Titanic-How the Epic Film Holds a Special Place in My Place
by Kayla Morrison • 2024-10-25 10:55:08 • Proven solutions
Titanic is a film that so wonderfully lives up to its namesake. It’s a true behemoth, a titanic accomplishment of drama, directorship, acting, and emotion. James Cameron took one of history’s most famous accidents and poetically retold the events with the grandeur they deserve.
The film’s preluding scenes hit the right notes, an exploration camera piloted by a crew aboard an oceanic research vessel investigating the Titanic’s wreckage uncover a safe containing a drawing of a young woman wearing a necklace thought to contain a rare diamond, The Heart of the Ocean, dated April 14, 1912. The woman in the picture is alive, aged 100, and is brought about the vessel to talk about her experience aboard the RMS Titanic. The rest is history, so to speak.
These introductory scenes set us up to view the Titanic through the eyes of someone who was there. Framing the film in this artful manner was extremely important and a masterstroke from Cameron, who can now explore the Titanic on any level he wants. He can follow the intimate journey of the film’s main protagonist, Rose (Kate Winslet), whilst also fulfilling the film’s epic billing as the most expensive film of all time (before it was usurped by Avatar).
The beauty of Titanic is that different viewers will have different experiences, and this somewhat mirrors the different experiences of the many individuals on board the boat. On the one hand, we have a disaster film with an engineering subplot; the designers of the boat were famously bullish about its technology, ‘the boat that could never sink,’ and this mere attitude was a major contribution to its downfall. The ship designer, Ismay, wants to break the transatlantic record, and his ship is more than capable, but the faster it goes, the harder it is to steer. The ship’s 3300 occupants seem somewhat immaterial to the designer who is deluded by the scale of his accomplishment before it has even successfully completed one voyage.
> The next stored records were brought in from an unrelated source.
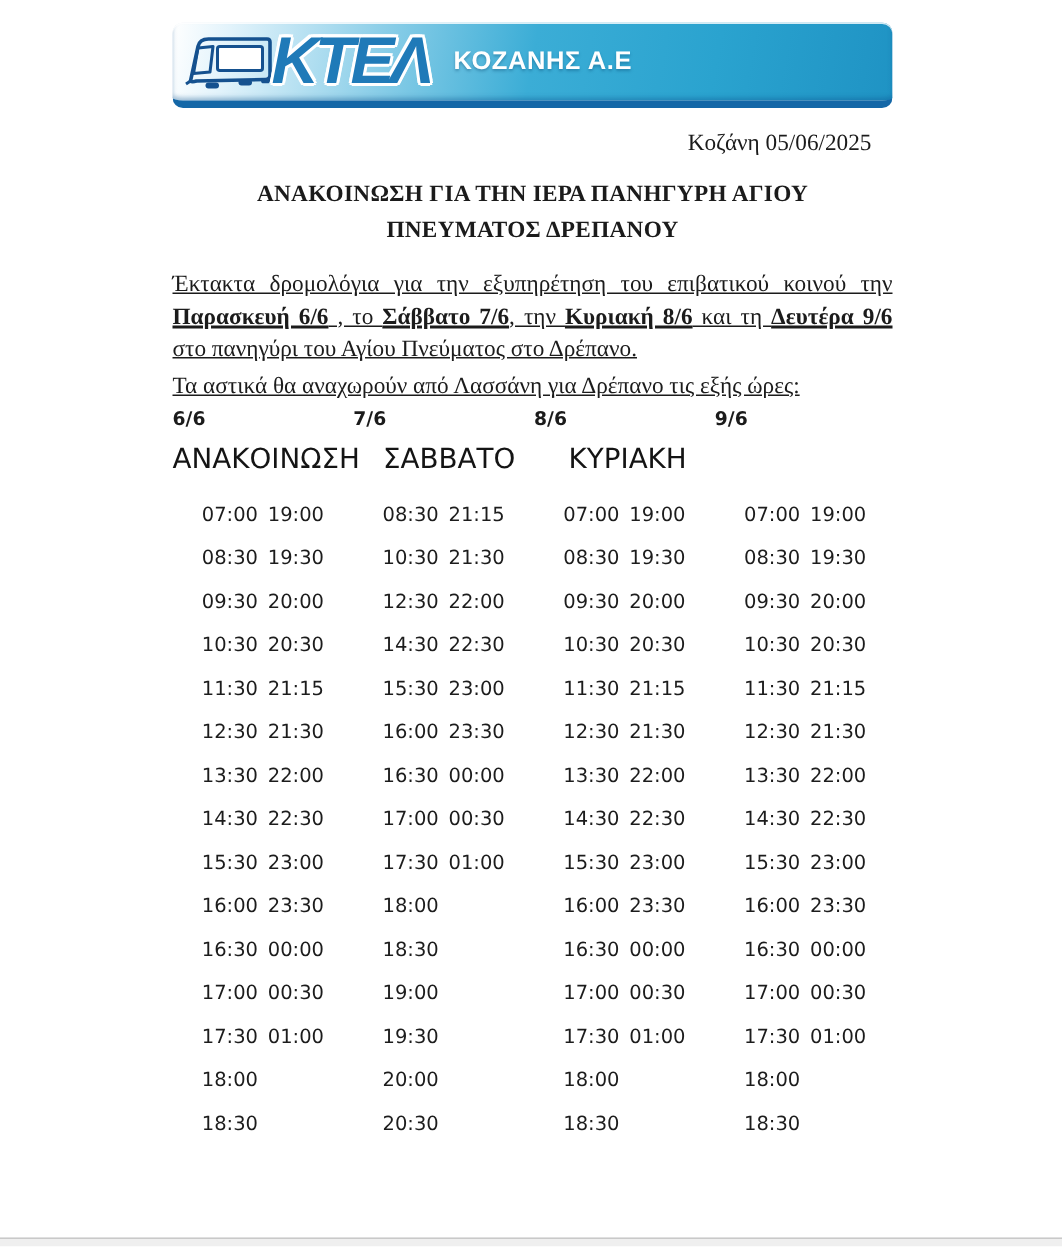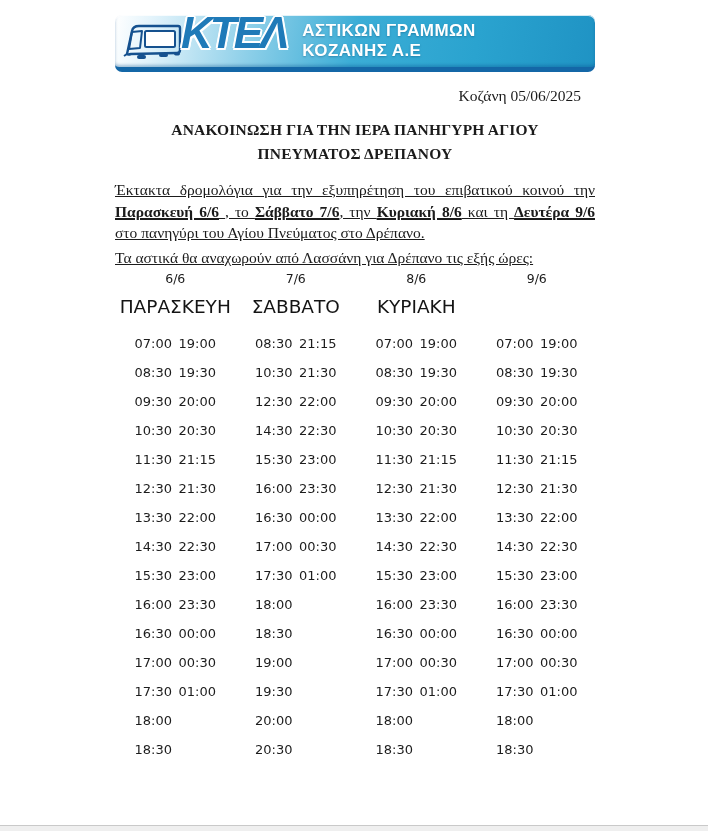"ΚΤΕΛ" .ktel { padding-bottom: 17px -> 0 }
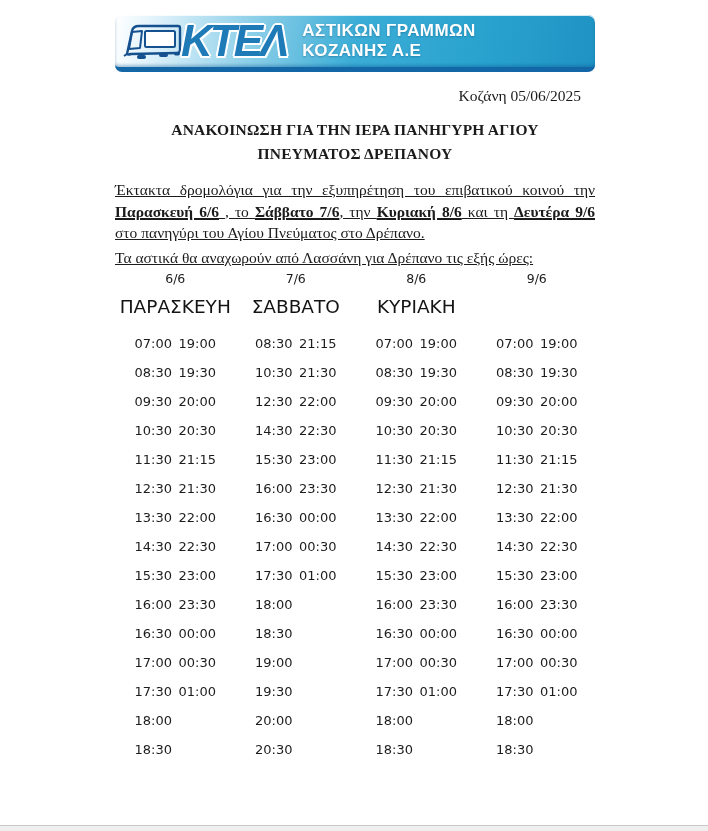"ΑΣΤΙΚΩΝ ΓΡΑΜΜΩΝ" div { html: <div>ΑΣΤΙΚΩΝ ΓΡΑΜΜΩΝ</div> -> none }
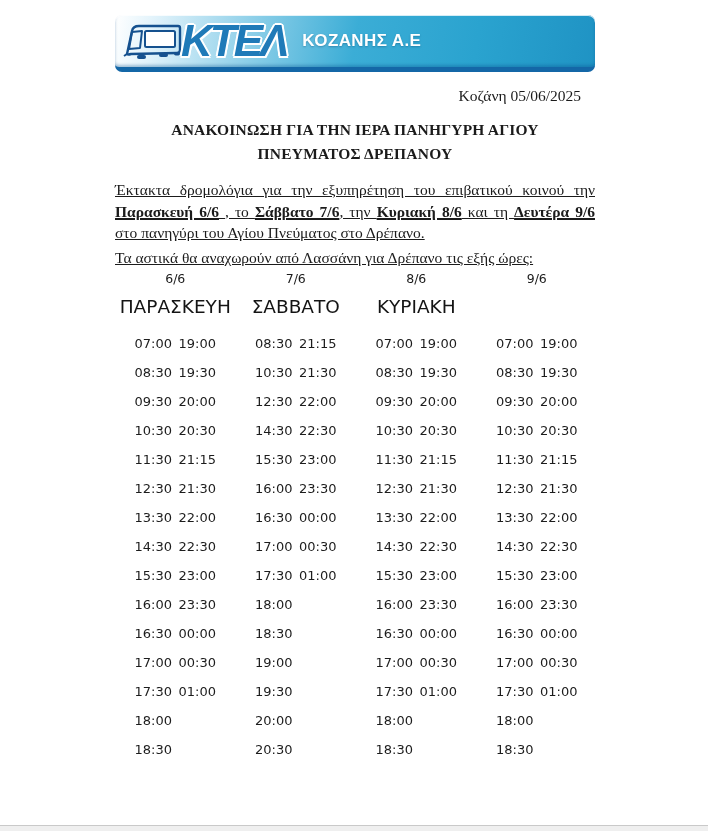"6/6" .date-cell { font-weight: normal -> bold; text-align: center -> none }
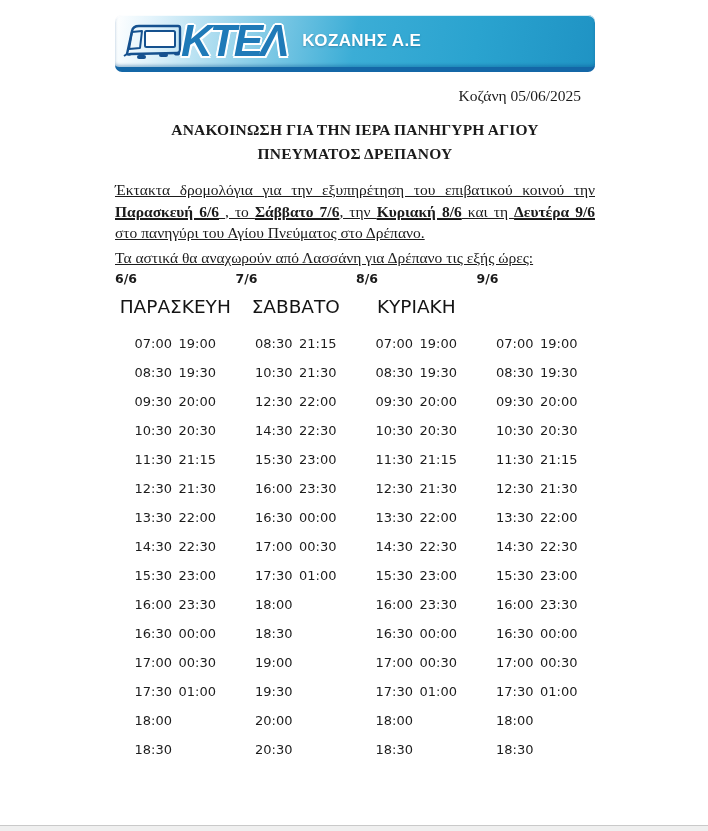"ΠΑΡΑΣΚΕΥΗ" div.day-cell { text: ΠΑΡΑΣΚΕΥΗ -> ΑΝΑΚΟΙΝΩΣΗ }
Titanic - Official Trailer [HD]
As we all know, the Titanic did not complete its maiden voyage, and at roughly 2 am, it struck an iceberg in the cold North Atlantic and started to sink in spectacular fashion. This is an important point. We already know that the Titanic sank - everyone knows that before they watch the film - but this just gives us more space and time to absorb the scale of the event and the depths of the fears of those on board that fateful night.
The main character plot, though, follows Rose and her own desperate personal situation. Undoubtedly beautiful, she is a woman her mother considers worthy only of an upper-class marriage to a man named Cal (Billy Zane), one that will bring security to her family’s financial woes. Her savior, Jack (Leonardo DiCaprio) - a crew member aboard the ship - is not a man of class and status, but a man of honor and honesty, and a talented illustrator also.
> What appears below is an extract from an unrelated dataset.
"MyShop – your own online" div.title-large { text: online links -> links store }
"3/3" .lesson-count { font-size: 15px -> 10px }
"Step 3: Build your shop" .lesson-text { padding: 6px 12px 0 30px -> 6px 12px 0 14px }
The love story that ensues is a classic that pays homage to the great novels of Emily Bronte and Jane Austen. Rose’s real romance breaks her false one with her fiancee, but then that romance too is broken by forces of the cataclysmic events that unfolded soon after.
From Micro to Macro
James Cameron expertly switches between events of a small, personal, and emotional scale, the human details of the tragedy, the hopelessness of those caught with no way out, and the grand sequence of the Titanic’s fall from grace.
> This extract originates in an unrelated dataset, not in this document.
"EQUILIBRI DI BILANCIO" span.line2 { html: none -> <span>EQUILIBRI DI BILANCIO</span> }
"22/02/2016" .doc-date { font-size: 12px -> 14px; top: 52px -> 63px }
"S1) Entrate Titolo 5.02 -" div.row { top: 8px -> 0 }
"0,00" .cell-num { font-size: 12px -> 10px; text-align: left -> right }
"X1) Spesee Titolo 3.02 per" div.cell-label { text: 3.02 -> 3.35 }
The spectacle and scale of the film captivate audiences more interested in the Titanic as a disaster film, and Cameron gives them what they want. We see tables crashing, windows smashing, the ship upending to the ominous creek of its hull to finally crack in half.
The human tragedy, of course, was primarily due to the provision of lifeboats. They were far too limited, and this led to a chaotic and semi-hierarchical choice system where many passengers from the lower classes were left to chance. Rose and Jack are victims of this chaos.
As the epic sequences approach their closing moments, the grand form of the Titanic is replaced by a water wasteland littered with debris, bodies, and the few lifeboats that made it into the water successfully. Somewhere amongst the debris lie Jack and Rose, the closing tragic moments set to Celine Dion’s My Heart Will Go On make for unforgettable cinema. Remember, tissues, so you don’t have to rub your eyes on your sleeves!